10 Laws You Should Know Related to Insurance Fraud

Posted December 17th, 2011
by Staff Writer (no comments)

Often, the prevailing attitude regarding insurance fraud is that no one gets hurt. Many people believe that the big insurance companies can easily absorb the cost, while they’re simply taking back money that they’ve been paying in premiums for years. In reality, insurance fraud costs American consumers upwards of $30 billion each year.

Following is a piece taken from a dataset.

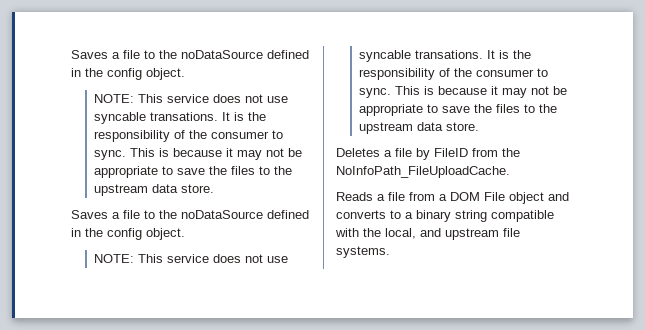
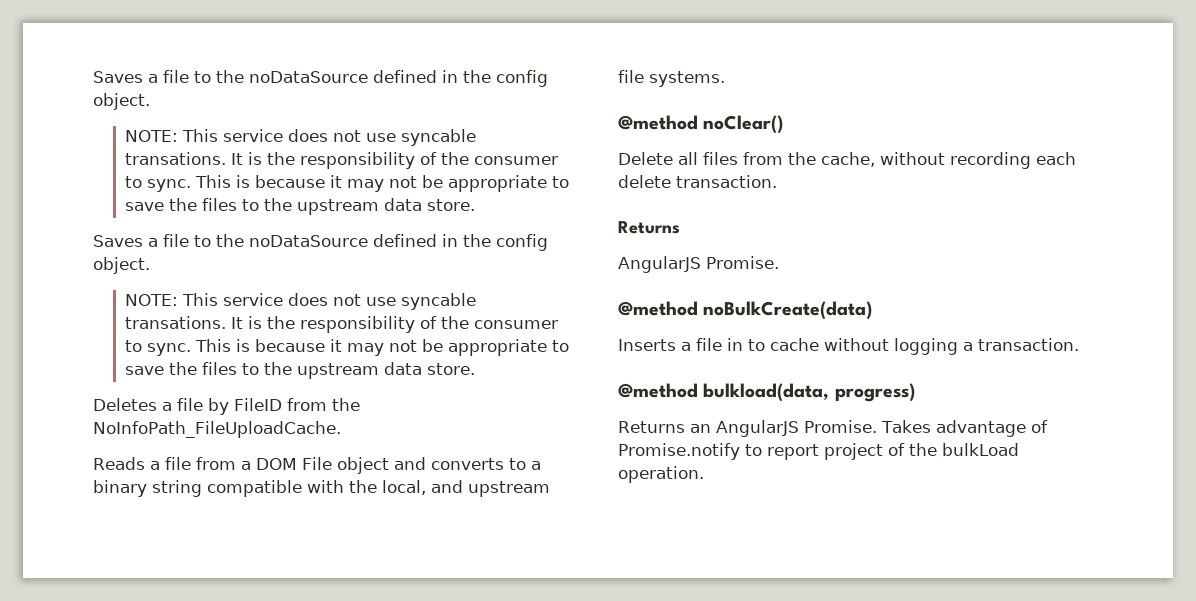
(390, 252) none -> [618,115,784,134] [618,152,1076,169] [618,175,777,188] [618,221,680,234] [618,256,779,273] [618,301,873,320] [618,338,1079,355] [618,383,915,402] [618,420,1048,437] [618,443,1019,460] [618,466,704,483] // @method noClear() // Delete all files from the cache, without recording each delete transaction. // Returns // AngularJS Promise. // @method noBulkCreate(data) // Inserts a file in to cache without logging a transaction. // @method bulkload(data, progress) // Returns an AngularJS Promise. Takes advantage of Promise.notify to report project of the bulkLoad operation.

  1. Statutes Vary From State to State – Depending on where insurance fraud occurs, the same act can carry a penalty of restitution and community service or, at the other end of the spectrum, a jail sentence under a felony conviction.
  2. “Hard” and “Soft” Insurance Fraud Carry Different Penalties – “Hard” insurance fraud is defined as a willfully illegal and fraudulent scheme designed solely to obtain money from an insurance claim. “Soft” fraud occurs when someone doesn’t fully disclose pertinent information or “fudges” the details to profit from a legitimate claim. In most states, these types of fraud carry different penalties.
  3. Mail Fraud – Fraudulent schemes that involve the use of the U.S. Postal system can face fines and up to 20 years of prison time. In the event of fraud that targets a financial institution, fines can reach up to $1 million and be accompanied by a maximum prison sentence of 30 years. Using the U.S. mail system to mail a fraudulent insurance claim is in violation of this statute.
  4. Health Insurance Portability and Accountability Act – The HIPAA Act of 1996 made healthcare fraud a federal crime punishable to up to 20 years in prison. This law protects both private insurance companies and government programs, and prohibits the willful falsification of facts or failure to disclose pertinent information in connection with a health insurance claim.
  5. Wire Fraud – Using the telephone, internet or a fax machine to carry out fraudulent insurance schemes is, like mail fraud, a federal crime. The penalties can include up to $1 million in fines and imprisonment for up to 30 years.
  6. Medicare Fraud – Making a fraudulent Medicare claim can carry fines between $5,000 and $10,000, plus three times the amount of damages under the federal False Claims Act.
  7. Workers Compensation Insurance Fraud – Because worker compensation laws vary in each state, the penalties of workers comp insurance fraud vary as well. In some states, any payment at all received from a fraudulent workers comp claim is considered a felony offense and carries a maximum sentence of 30 years imprisonment.
  8. Conspiracy Laws – In some states, collusion or assisting someone in making a fraudulent insurance claim or application can carry fines and jail time.
  9. Injury Laws – Exaggerating pain or injuries sustained in a car accident for the purpose of receiving higher compensation is considered auto insurance fraud, and is punishable as such under various state laws and statutes..
  10. Felony Insurance Fraud – Staged accidents that involve the destruction of property for financial gain via an insurance claim is considered felony insurance fraud. Fines and maximum jail times vary from state to state, but can be up to $150,000 and 10 years imprisonment.

In conclusion, anyone who knowingly provides inaccurate information or doesn’t divulge pertinent details during the application, underwriting or claim-filing process can potentially face fraud charges. If fraud is discovered but charges are not filed, it almost always precludes the guilty party from obtaining insurance through traditional channels in the future.